Prepositions and postpositions, more often than not, are used for indicating temporal or spatial relations. They can also have other more abstract meanings. Some pre-/postpositions might have both temporal-spatial meanings and abstract ones, while others only have one meaning. The postposition lusa 'to' only has a spatial meaning, whereas maŋŋil 'after' only has a temporal meaning. The word mielde has both a temporal and a spatial meaning. When it is used to express space, the word is readily used to mean 'along'. When "mielde" is used in temporal expression, it generally means 'during'. In abstract use, however, "mielde" might be translated as 'according to'.
- Mun dolvon reaga viesu 'lusa'. (I brought the sleigh up to the house.)
- Áhkku boahtá 'maŋŋil' juovllaid. (Grandma is coming after Christmas.)
- Elle váccii bálgá 'mielde' johkagáddái.
- (Elle went along the path to the edge of the river.)
- Dáinna fertet otná beaivvi 'mielde' geargat.
- (You have to be finished with this today.)
- Biera ságaid 'mielde' leaba Ánte-guovttos náitaleame.
- (According to Per, Ánte and his fiancee have gotten married.)
Spatial meaning can be divided into stationary or locative (at a place), source (away from something), goal (toward something) and path (along a path). Some prepositions and postpositions have distinct forms for each meaning.
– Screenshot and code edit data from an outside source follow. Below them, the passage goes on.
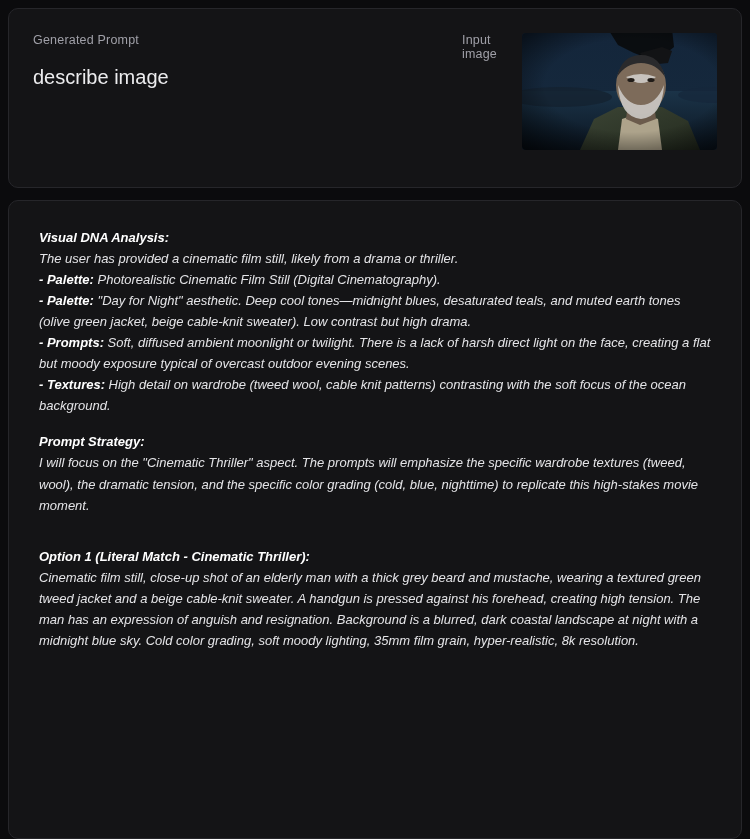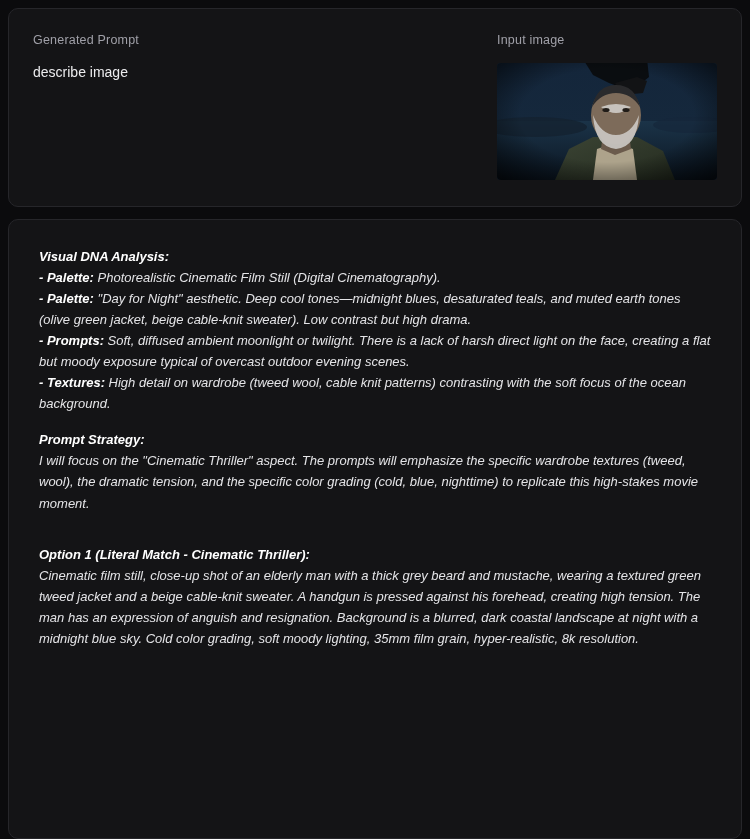--- a/index.html
+++ b/index.html
@@ -30,7 +30,7 @@
   .top-panel {
     display: flex;
     flex-direction: row;
-    padding: 24px 24px 26px 24px;
+    padding: 24px 24px 16px 24px;
     gap: 24px;
     min-height: 180px;
   }

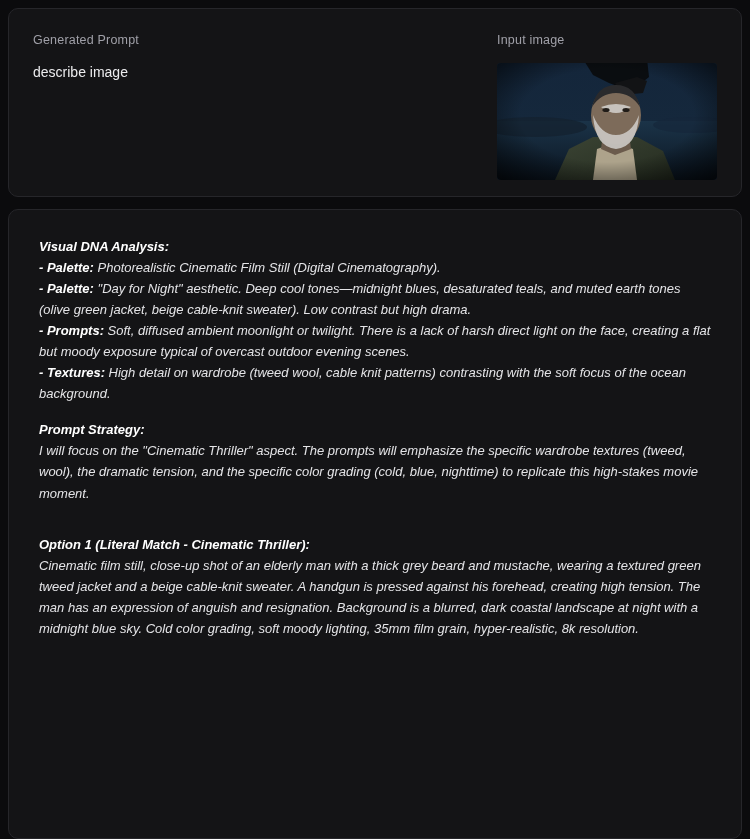--- a/index.html
+++ b/index.html
@@ -53,7 +53,7 @@
   .image-col {
     flex: 0 0 220px;
     display: flex;
-    flex-direction: column;
+    flex-direction: row;
   }
   .thumb {
     width: 220px;

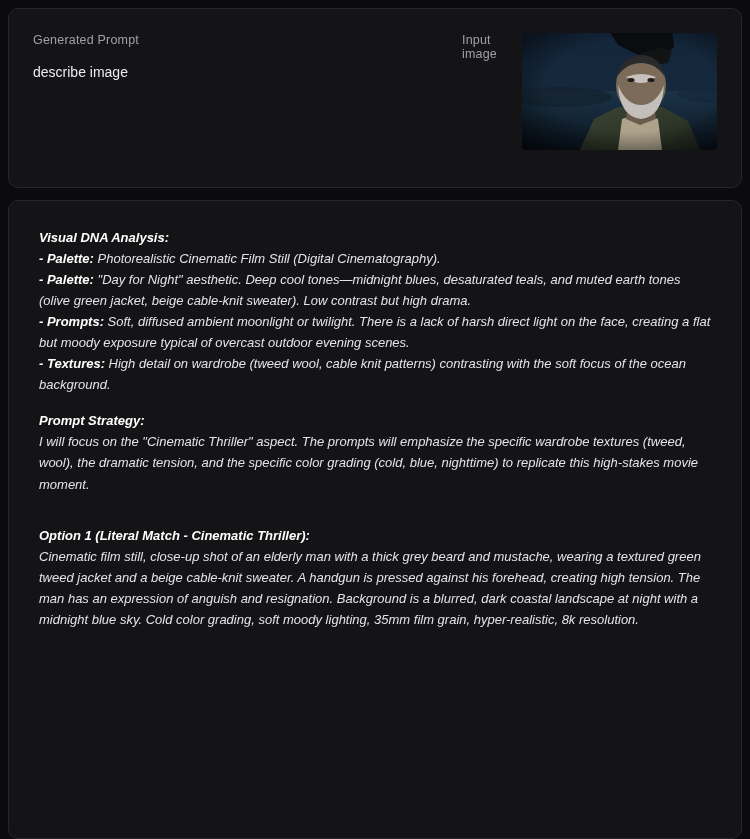--- a/index.html
+++ b/index.html
@@ -46,7 +46,7 @@
     margin-bottom: 16px;
   }
   .prompt-text {
-    font-size: 14px;
+    font-size: 20px;
     color: #ececee;
     line-height: 1.4;
   }

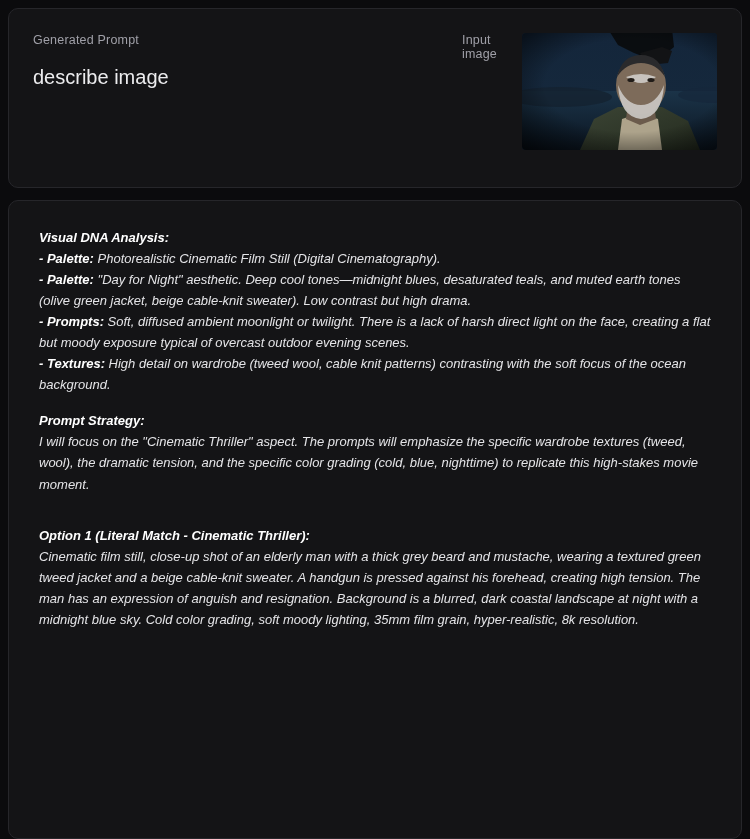--- a/index.html
+++ b/index.html
@@ -150,6 +150,7 @@
     <div class="analysis-body">
 
       <p class="heading">Visual DNA Analysis:</p>
+      <p>The user has provided a cinematic film still, likely from a drama or thriller.</p>
 
       <p>
         <span class="bullet-key">- Palette:</span><span> Photorealistic Cinematic Film Still (Digital Cinematography).</span>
The locative/source meaning is generally expressed with the local form, the goal meaning is expressed with the illative form, and the path is expressed with the genitive form. One example of this can be observed in the postpositions gurrii (ill. 'up next to'), guoras (loc. 'next to') and guora (gen. 'along next to').
- Son guđii biilla viesu 'gurrii'.
- (He left the car next to the house.)
- Mánná čohkká eatni 'guoras'. (The child is sitting next to his mother.)
- Viesu 'guora' manai bálggis. (There is a path that goes along next to the house.)
Other postpositions only have one form that can have several meanings. In such cases you have to consider the whole sentence before you know what meaning to assign. You can look at the verb to see what meaning it requires, for example. Make note of the adpostions gasku, 'in the middle of', and vuostá, 'against'.
- Mánná velledii 'gasku' láhtti. (The child lay down in the middle of the floor.)
- Mánná veallá 'gasku' láhtti. (The child is lying in the middle of the floor.)
- Son ceggii sabehiid seainni 'vuostá'.
- (He stood his skis up against the wall.)
- Sabehat ceaggájit seainni 'vuostá'. (The skis are are standing up against the wall.)
There are also postpositions that only have one form and one meaning. Examples of this type can be observed in meattá, 'past' and buohta, 'next to/opposite'. They only have one spatial meaning.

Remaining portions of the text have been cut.